## YOUR OBJECTIVE
Using the records below, quote only the span that opens with the line containing "[616,157,750,166] IDR10.000 ~" and closes with the line containing "[61,401,75,410] [158,401,571,413] [61,429,99,439]", exactly and inclusively.

[DATASET RECORDS]

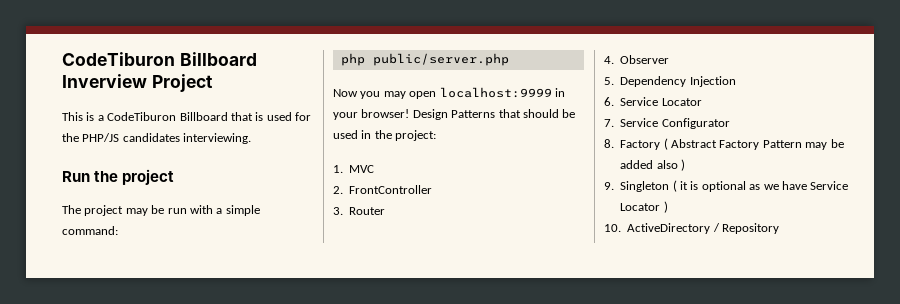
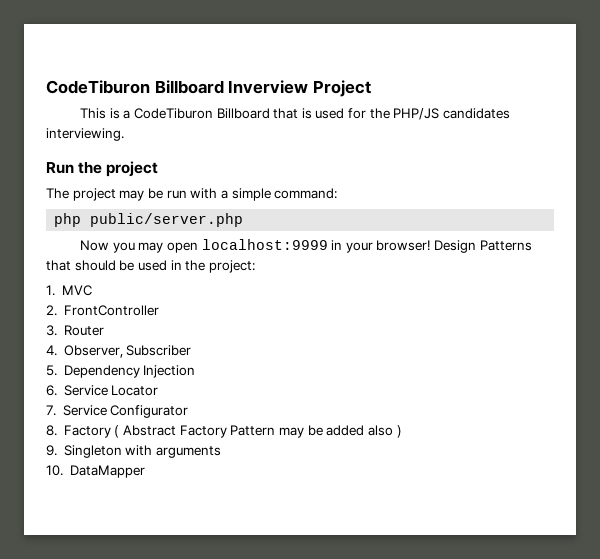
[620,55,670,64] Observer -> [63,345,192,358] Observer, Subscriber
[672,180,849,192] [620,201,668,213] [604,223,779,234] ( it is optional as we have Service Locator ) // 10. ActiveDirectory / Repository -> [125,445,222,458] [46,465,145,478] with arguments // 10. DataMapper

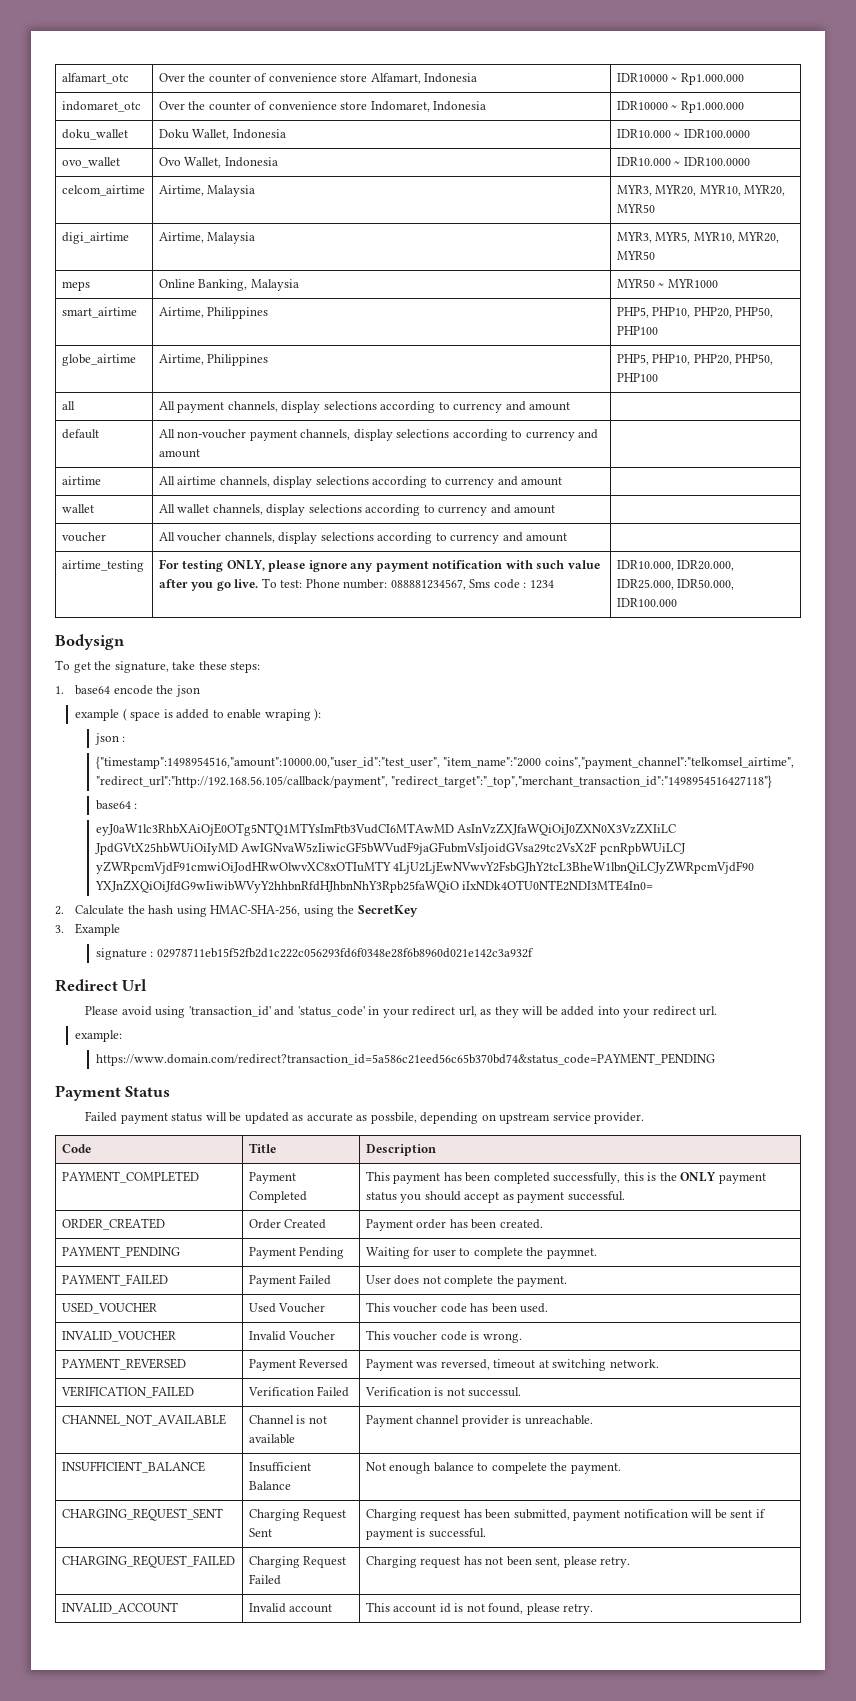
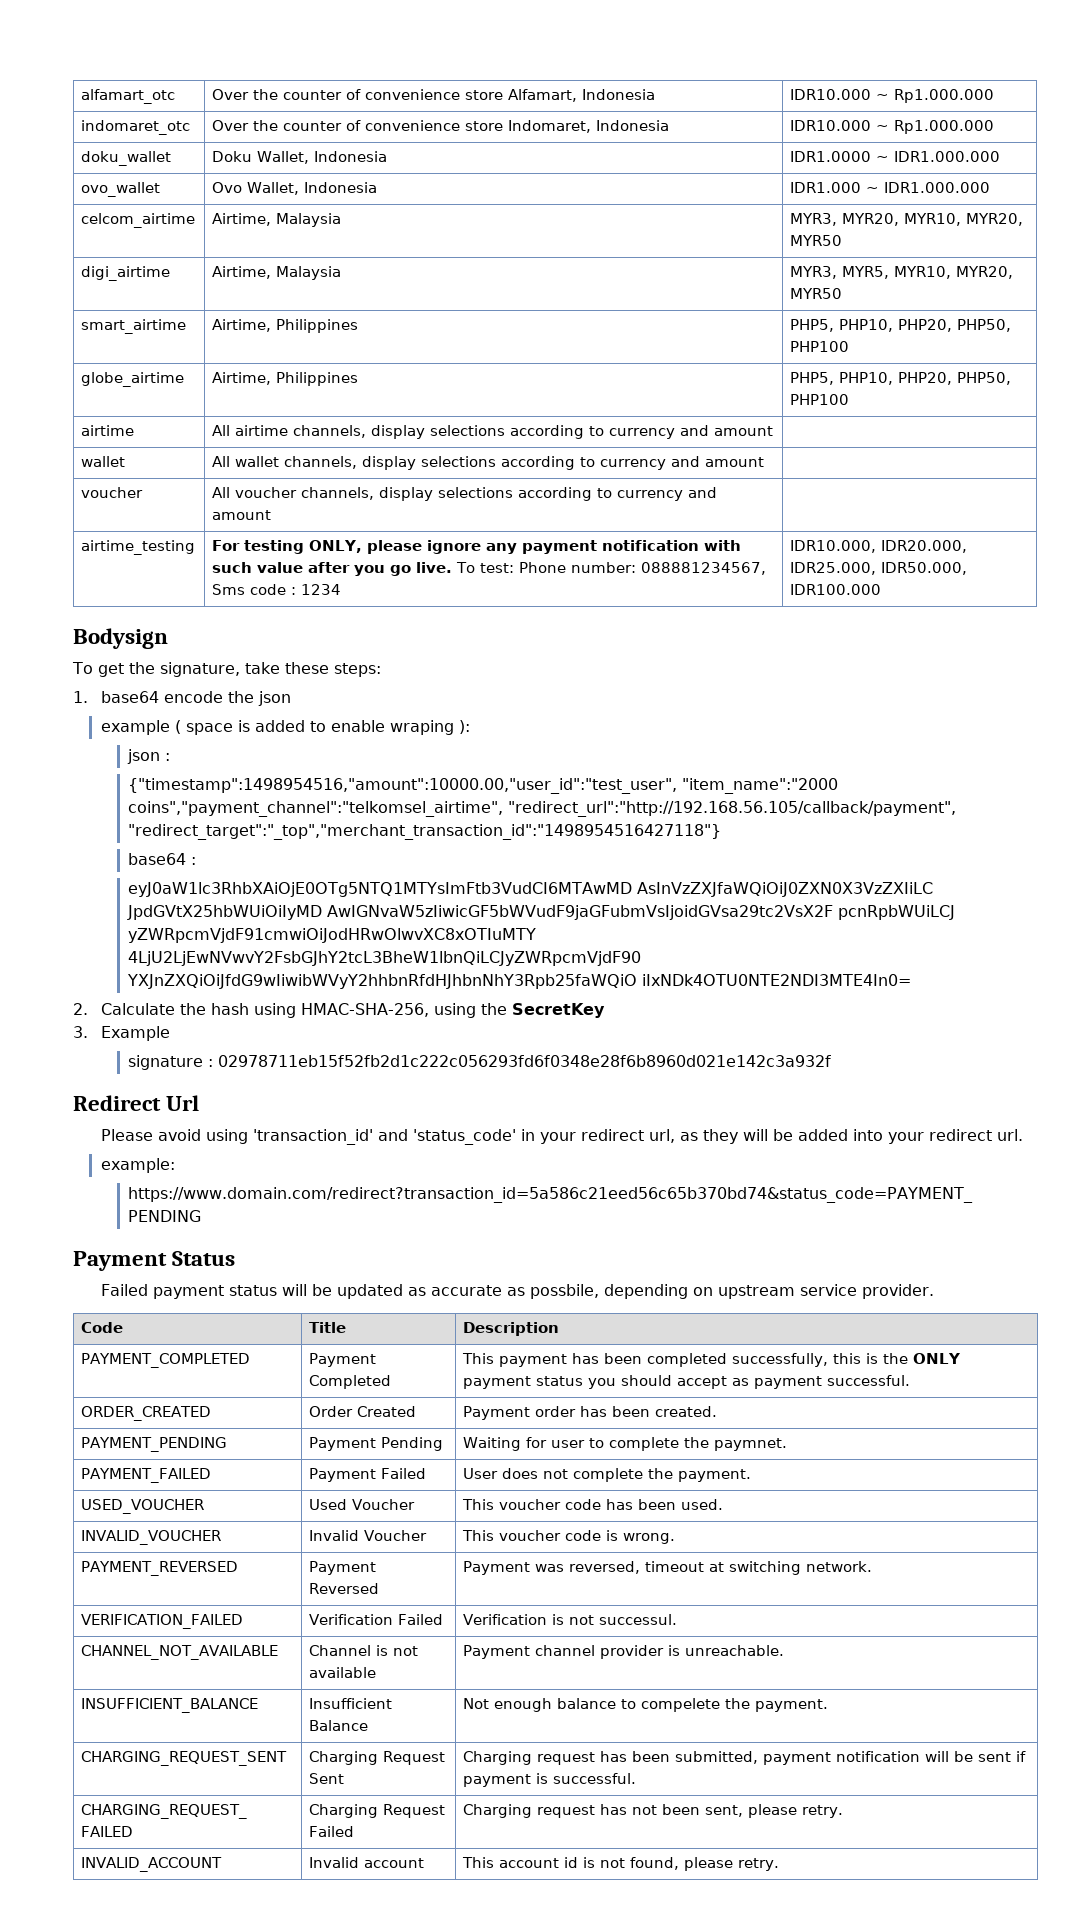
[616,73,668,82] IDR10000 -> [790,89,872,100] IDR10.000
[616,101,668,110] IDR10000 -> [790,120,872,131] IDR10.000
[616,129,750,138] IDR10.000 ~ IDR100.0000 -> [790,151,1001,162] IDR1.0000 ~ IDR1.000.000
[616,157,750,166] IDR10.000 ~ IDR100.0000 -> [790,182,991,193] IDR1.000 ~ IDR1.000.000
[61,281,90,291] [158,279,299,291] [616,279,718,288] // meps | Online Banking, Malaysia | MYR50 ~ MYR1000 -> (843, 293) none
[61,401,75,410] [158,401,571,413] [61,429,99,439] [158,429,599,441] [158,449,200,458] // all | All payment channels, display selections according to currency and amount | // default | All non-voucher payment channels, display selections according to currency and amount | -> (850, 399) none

[/DATASET RECORDS]
[DATASET RECORDS]

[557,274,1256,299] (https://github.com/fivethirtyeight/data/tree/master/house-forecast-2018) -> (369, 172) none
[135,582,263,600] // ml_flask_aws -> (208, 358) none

[/DATASET RECORDS]
[DATASET RECORDS]

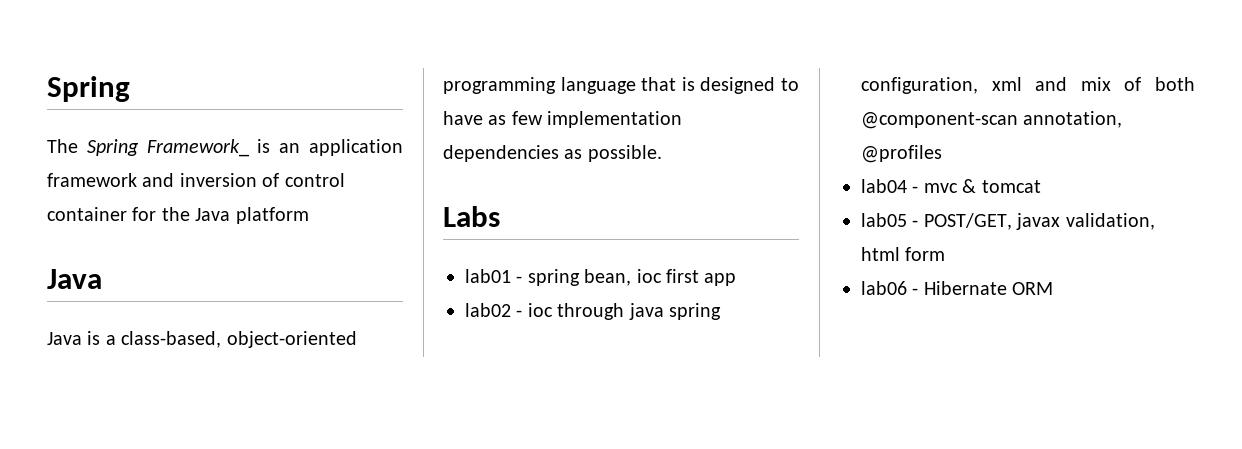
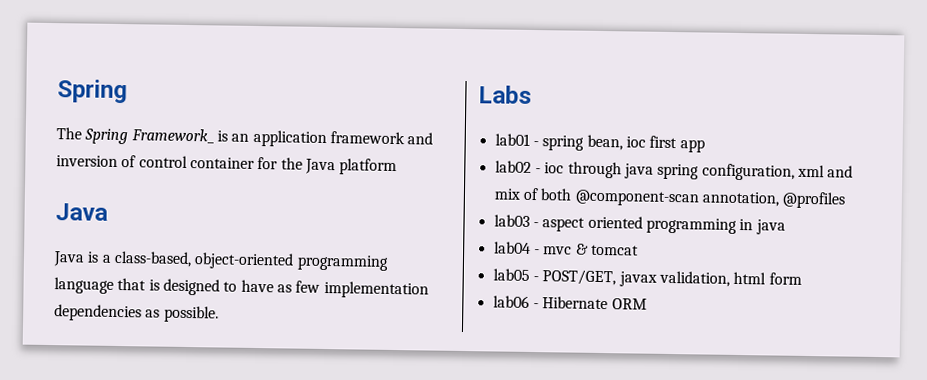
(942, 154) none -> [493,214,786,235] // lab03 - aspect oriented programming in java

[/DATASET RECORDS]

## ANSWER TO THIS EXERCISE
[616,157,750,166] IDR10.000 ~ IDR100.0000 -> [790,182,991,193] IDR1.000 ~ IDR1.000.000
[61,281,90,291] [158,279,299,291] [616,279,718,288] // meps | Online Banking, Malaysia | MYR50 ~ MYR1000 -> (843, 293) none
[61,401,75,410] [158,401,571,413] [61,429,99,439] [158,429,599,441] [158,449,200,458] // all | All payment channels, display selections according to currency and amount | // default | All non-voucher payment channels, display selections according to currency and amount | -> (850, 399) none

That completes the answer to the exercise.